PRINCETON, N.J. and MILAN, Italy, April 24 /PRNewswire-FirstCall/ -- Pharmasset, Inc. (Nasdaq: VRUS ) will enroll two additional cohorts in the ongoing Phase 1 study protocol to evaluate 4 weeks of combination therapy with R7128. R7128, a prodrug of PSI-6130, is a nucleoside analogue polymerase inhibitor of hepatitis c virus (HCV) that is being developed through Pharmasset's collaboration with Roche.

Cohort 3 will study R7128 1000mg BID in treatment-naive patients with HCV genotype 1. This cohort is intended to provide clinical antiviral activity data in support of pharmacokinetic models from earlier studies.

Cohort 4 will study R7128 1500mg BID in patients with HCV genotypes 2 and 3 who did not achieve a sustained virologic response (SVR) with previous interferon-based therapy. Cohorts 3 and 4 will both be dosed in combination with Pegasys (peginterferon alfa-2a) plus Copegus (ribavirin).

Patients in Cohorts 3 and 4 are scheduled to begin dosing by the end of May 2008. Preliminary safety and antiviral activity data from the 4-week combination studies are anticipated during the 3rd quarter of 2008.

Cohorts 3 and 4 will be conducted in parallel with the global Phase 2b study preparation activities for R7128. The timing of the Phase 2b study is not dependent upon data from Cohorts 3 and 4.

"Our pharmacokinetic modeling of the 500mg and 1500mg cohorts of R7128 in combination with Pegasys plus Copegus suggests that the 1000mg dose could deliver a rapid virologic response (RVR) rate similar to the 1500mg dose," stated Dr. Michelle Berrey, Pharmasset's Chief Medical Officer. "The confirmatory results from this additional cohort will aid us in selecting the appropriate doses to evaluate in the global Phase 2b study that is being planned to evaluate R7128 in triple combination for up to 12 weeks."
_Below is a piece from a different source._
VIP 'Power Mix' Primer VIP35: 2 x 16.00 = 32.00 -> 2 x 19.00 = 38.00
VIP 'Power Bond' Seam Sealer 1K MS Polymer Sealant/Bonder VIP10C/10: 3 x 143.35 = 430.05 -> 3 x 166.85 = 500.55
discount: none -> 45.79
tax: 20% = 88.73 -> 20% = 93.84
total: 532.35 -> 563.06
"R7128 is equally potent in vitro against HCV genotypes 1, 2, 3 and 4, and we believe it is clinically and commercially important to test R7128 in patients with these HCV genotypes," stated Schaefer Price, Pharmasset's Chief Executive Officer. "Twenty percent of U.S. HCV-infected patients and approximately 30% of European and Latin American HCV-infected patients have genotypes 2 and 3. These patients are currently treated with 24 weeks of pegylated-interferon plus ribavirin, but 20% of this population fails to achieve an SVR. By potentially addressing this unmet medical need in a patient population for whom the standard of care is only 24 weeks, we could possibly design shorter clinical trials that may provide a quicker path to the market for R7128."
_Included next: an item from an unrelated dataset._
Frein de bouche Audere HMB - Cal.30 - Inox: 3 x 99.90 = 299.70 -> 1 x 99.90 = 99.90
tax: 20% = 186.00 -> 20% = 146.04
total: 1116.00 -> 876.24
Separately, the results of the 4-week Phase 1 clinical trial evaluating two oral dose levels of R7128 (500mg and 1500mg) in combination with Pegasys plus Copegus in 50 treatment-naive patients chronically infected with HCV genotype 1 will be presented at the 43rd Annual Meeting of the European Association for the Study of the Liver (EASL) in Milan, Italy on Friday, April 25, 2008 at 11:15 AM ET (US) and 5:15 PM CEST (Milan). The scientific presentation will be available for download in PDF format immediately following the EASL presentation in the "Events & Presentations" section of the Investor Center on Pharmasset's website at http://investor.pharmasset.com/events.cfm.
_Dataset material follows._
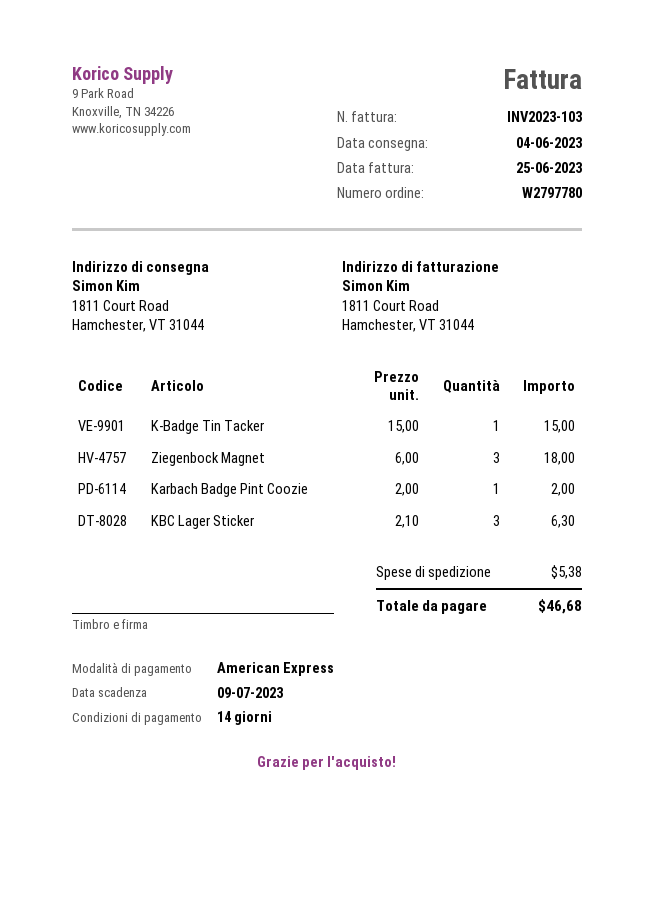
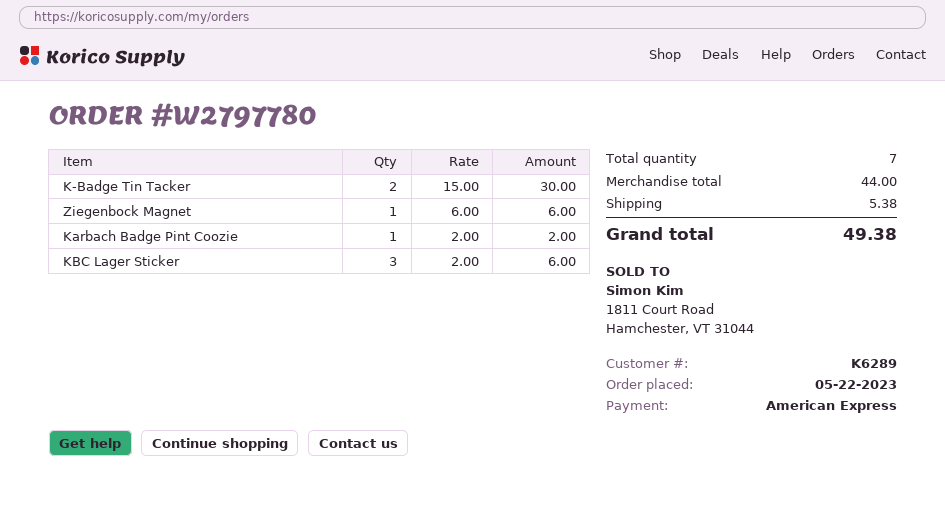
K-Badge Tin Tacker: 1 x 15.00 = 15.00 -> 2 x 15.00 = 30.00
Ziegenbock Magnet: 3 x 6.00 = 18.00 -> 1 x 6.00 = 6.00
KBC Lager Sticker: 3 x 2.10 = 6.30 -> 3 x 2.00 = 6.00
total: 46.68 -> 49.38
Please see www.clinicaltrials.gov or e-mail clinicaltrials@pharmasset.com for more information.

Conference Call

Pharmasset will host a conference call at 1:00 PM ET (US) and 7:00 PM CEST (Milan) on Friday, April 25, 2008 to discuss the addition of two R7128 cohorts, as well as the results of the 4-week combination study of R7128 presented at EASL.

Dial-in Information:

US/Canada Toll-Free callers: +1 (877) 545-1490

US/Canada Toll or International Toll callers: +1 (719) 325-4884

Live audio of the conference call will be simultaneously broadcast over the internet via a webcast. To access the live webcast, log on to the "Events & Presentations" section of the Investor Center on Pharmasset's corporate website at http://investor.pharmasset.com/events.cfm.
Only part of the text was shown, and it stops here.